The film never recovers because it’s quite impossible to make any suspension of disbelief concerning the plot that’s supposed to be driving it.  Yes, one can believe that thirty years before, Deckard would have had to go into hiding to escape being hunted down but the notion that the need for Blade Runners endured across the next thirty years of environmental and technological reverses just doesn’t hold water.

In 2049, despite a feeble and futile attempt to drum up an ‘old replicant coming rebellion’ subplot, the old replicants clearly represent no kind of existential threat (why? See thirty years of environmental and technological reverses that have brought our planet to its knees).  The main old replicants that we meet are either retired in the more usual sense; Deckard, or else are good people; Sapper and the Pris-a-like hooker.

Even the discovery that two old replicants had a child doesn’t alter this dynamic.  In fact, the film undermines the motivations of Wallace, the new Tyrell, and his henchwoman Luv by having this discovery arise from the actions of a Blade Runner.  Their quest for this holy grail would have been more credible if they had learnt of the existence of this child from elsewhere – a pre-blackout data fragment from Tyrell for example.  Indeed this could have better driven the whole movie without there being any need for a Blade Runner at all.

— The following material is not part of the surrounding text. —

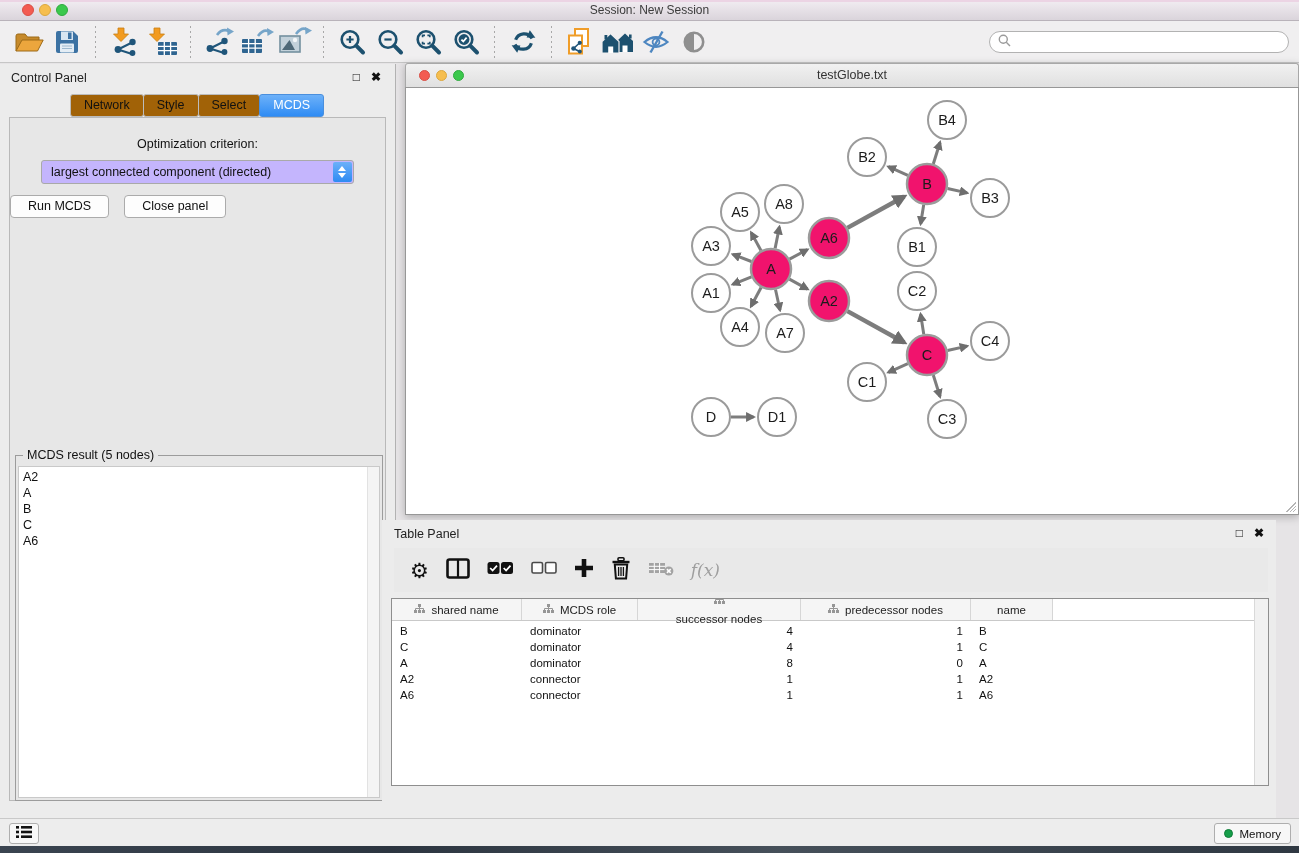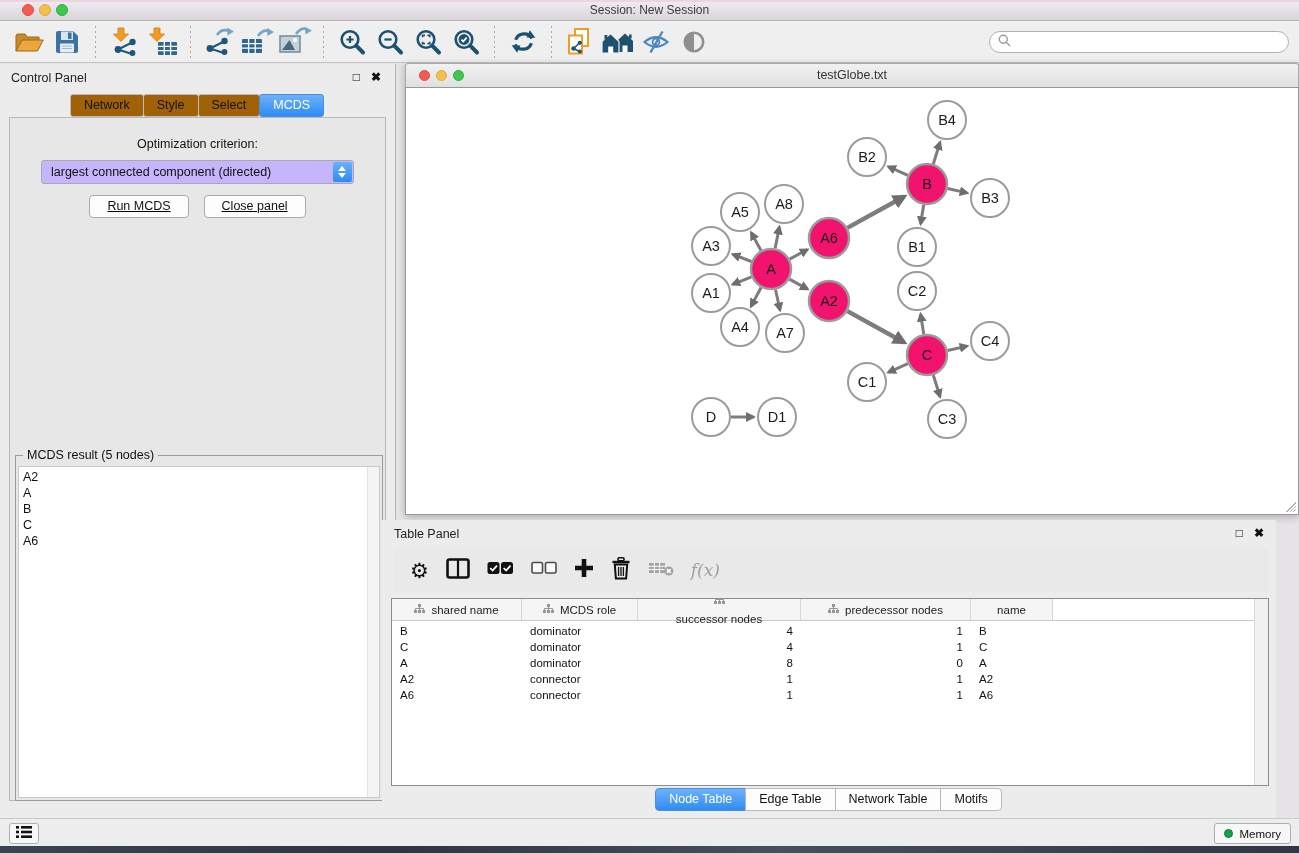"Run MCDS" .btn-row { justify-content: center -> none; text-decoration: underline -> none }
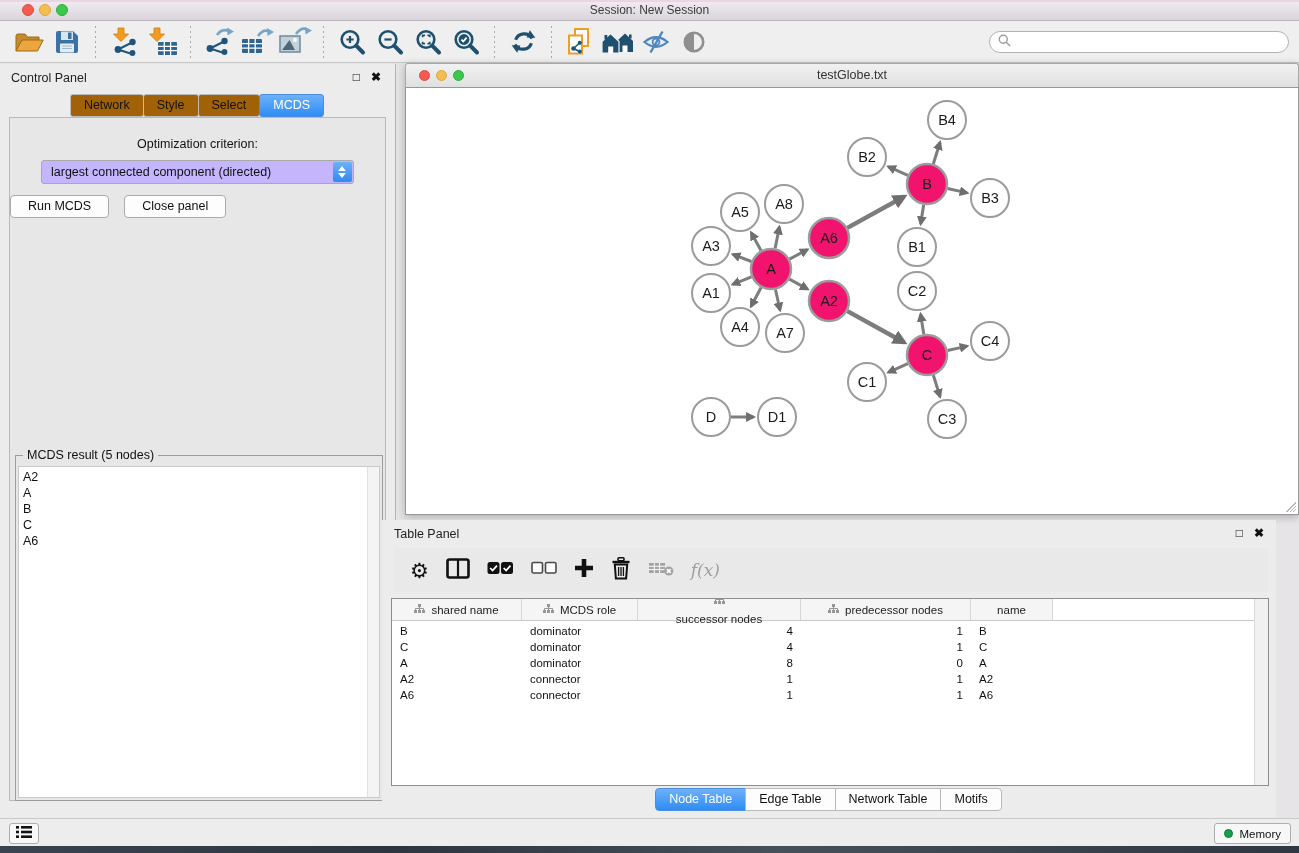"Node Table" div.tp-tabs { html: <div> <div>Node Table</div> <div>Edge Table</div> <div>Network Table</div> <div>Motifs</div> </div> -> none }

There are other things I could gripe about; the ease with which Luv penetrates the inner sanctums of LAPD HQ at will, for example and the colossal misstep of Wallace trying to turn Deckard with the offer of a new Rachel.

I enjoyed the movie and I’d certainly recommend it to anyone else but everything I got out of it was in spite of the plot.  I’ll watch anything with Ryan Gosling and he’s great in this – especially the scene where he unwinds a little with his boss (played by Robin Wright).  The visualisation of what our planet is probably actually going to be like in the real 2049, or thereabouts, is phenomenal.  The long scene where K goes to the orphanage and the Mad Max like scene where K’s spinner is brought down in a wasteland, were probably my two favourites in the whole film because they focussed more on this aspect than the plot.  Oh and the music’s great.

There are shout outs to the original Blade Runner all the way through – the sort of reverse Voight-Kampff test that K has to periodically undergo – the clamouring neon ads (but Peugeot, really?!?!) – and, most originally, the opening overflight of the solar farms aping the one over the petroleum flares.  Overall 3.5 stars.